With all pictures excluded, restate the records that follow exactly as written.

Materials provided:
'''
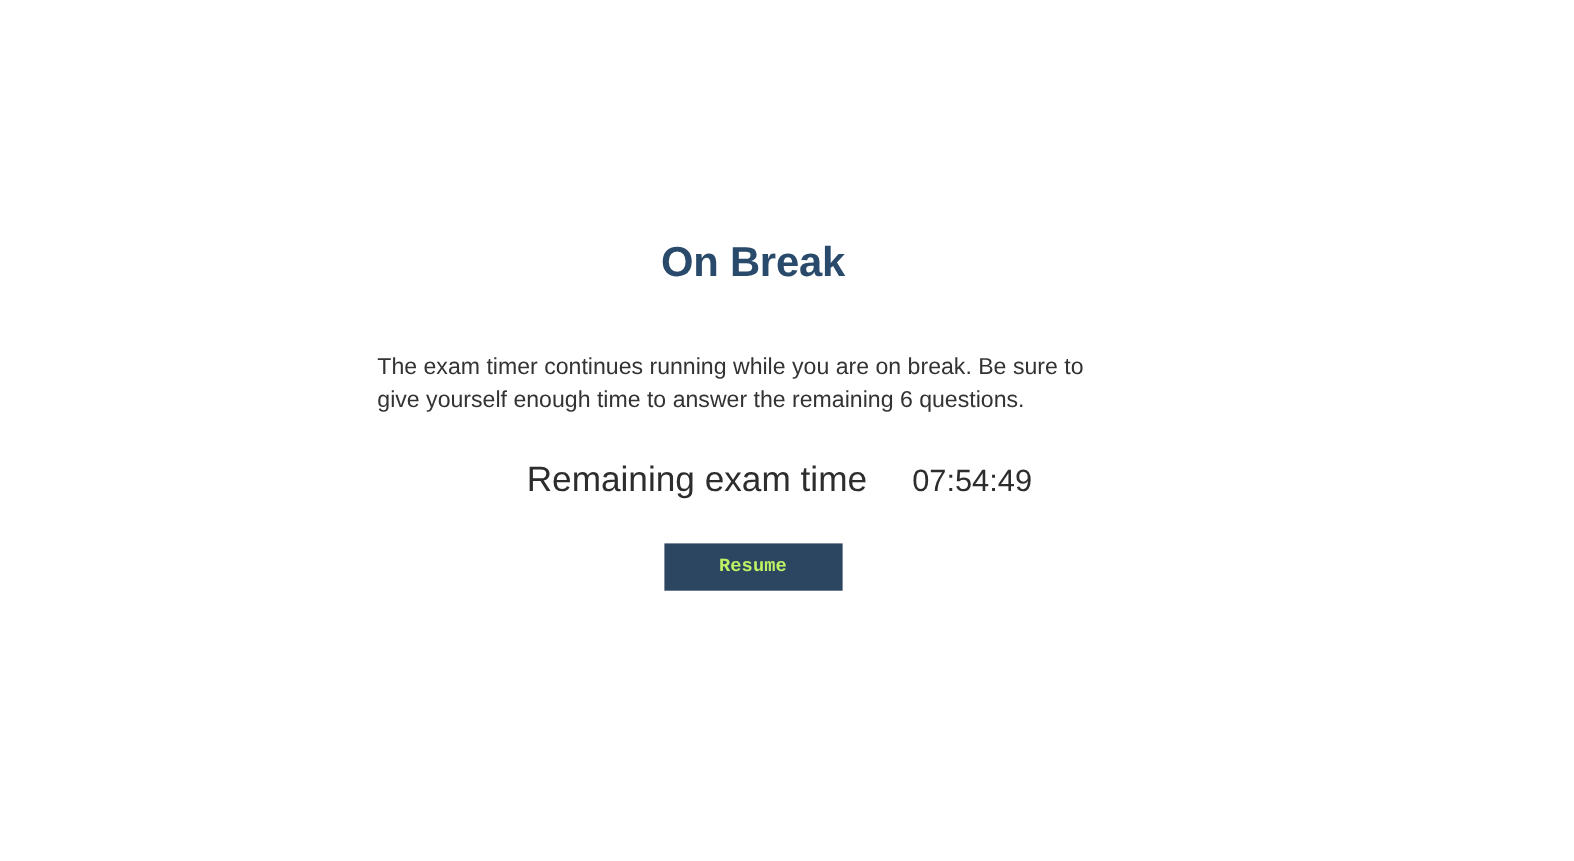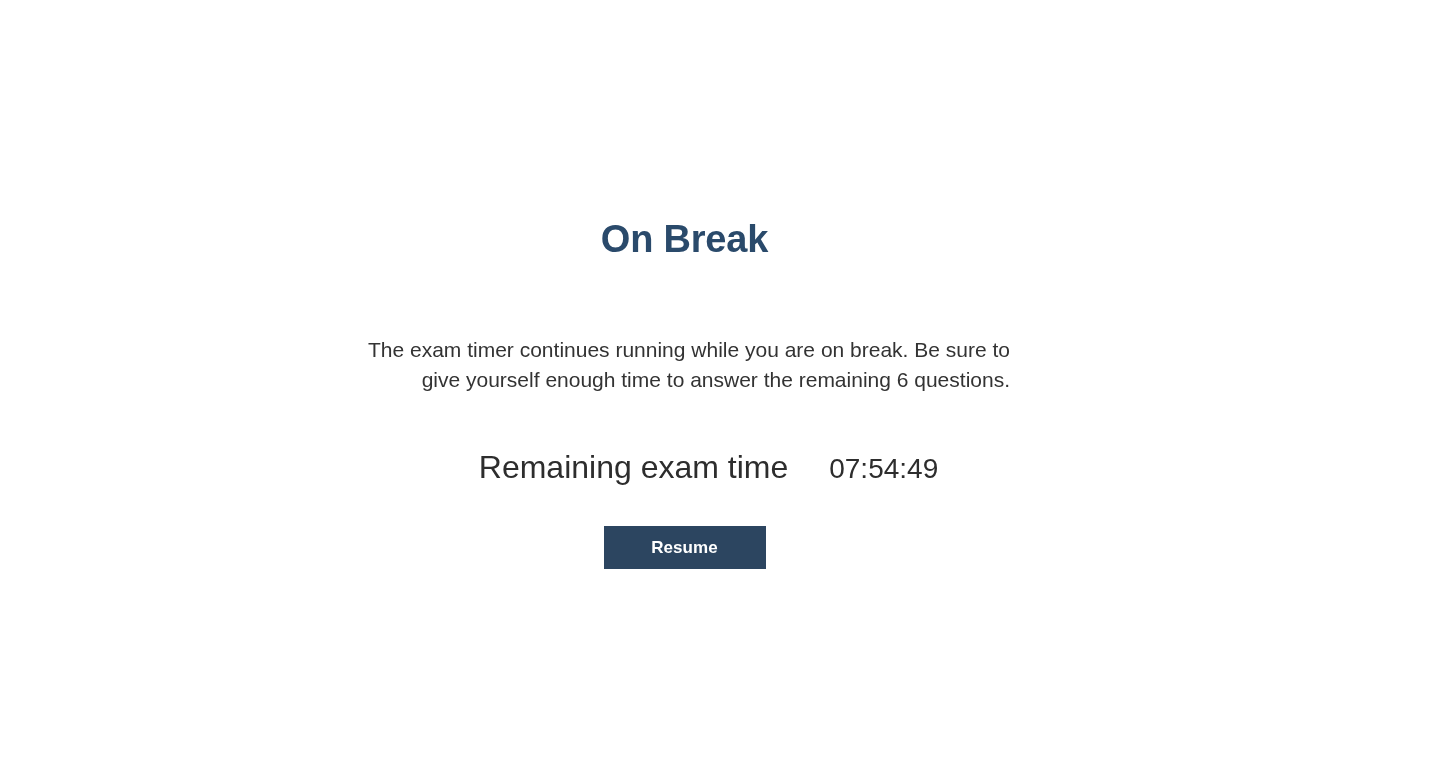--- a/index.html
+++ b/index.html
@@ -34,26 +34,26 @@
     margin: 0;
     text-align: center;
     font-size: 38px;
     font-weight: bold;
     line-height: 46px;
     color: #2a4a6b;
     letter-spacing: -0.2px;
   }
 
   .break-message {
-    margin: 16px;
+    margin: 0;
     padding-top: 57px;
     font-size: 21px;
     line-height: 30px;
     color: #333333;
-    text-align: right;
+    text-align: left;
   }
 
   .timer-row {
     display: flex;
     justify-content: center;
     align-items: baseline;
     padding-top: 37px;
     white-space: nowrap;
   }
 
@@ -81,22 +81,22 @@
 
   .resume-button {
     display: inline-flex;
     align-items: center;
     justify-content: center;
     width: 162px;
     height: 43px;
     border: none;
     border-radius: 0;
     background: #2c4560;
-    color: #ffffff;
-    font-family: Liberation Sans, sans-serif;
+    color: #bef264;
+    font-family: Liberation Mono, monospace;
     font-size: 17px;
     font-weight: bold;
     letter-spacing: 0.1px;
     cursor: pointer;
     padding: 0;
   }
 </style>
 </head>
 <body>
'''
Finished exercise:
--- a/index.html
+++ b/index.html
@@ -34,26 +34,26 @@
     margin: 0;
     text-align: center;
     font-size: 38px;
     font-weight: bold;
     line-height: 46px;
     color: #2a4a6b;
     letter-spacing: -0.2px;
   }
 
   .break-message {
-    margin: 16px;
+    margin: 0;
     padding-top: 57px;
     font-size: 21px;
     line-height: 30px;
     color: #333333;
-    text-align: right;
+    text-align: left;
   }
 
   .timer-row {
     display: flex;
     justify-content: center;
     align-items: baseline;
     padding-top: 37px;
     white-space: nowrap;
   }
 
@@ -81,22 +81,22 @@
 
   .resume-button {
     display: inline-flex;
     align-items: center;
     justify-content: center;
     width: 162px;
     height: 43px;
     border: none;
     border-radius: 0;
     background: #2c4560;
-    color: #ffffff;
-    font-family: Liberation Sans, sans-serif;
+    color: #bef264;
+    font-family: Liberation Mono, monospace;
     font-size: 17px;
     font-weight: bold;
     letter-spacing: 0.1px;
     cursor: pointer;
     padding: 0;
   }
 </style>
 </head>
 <body>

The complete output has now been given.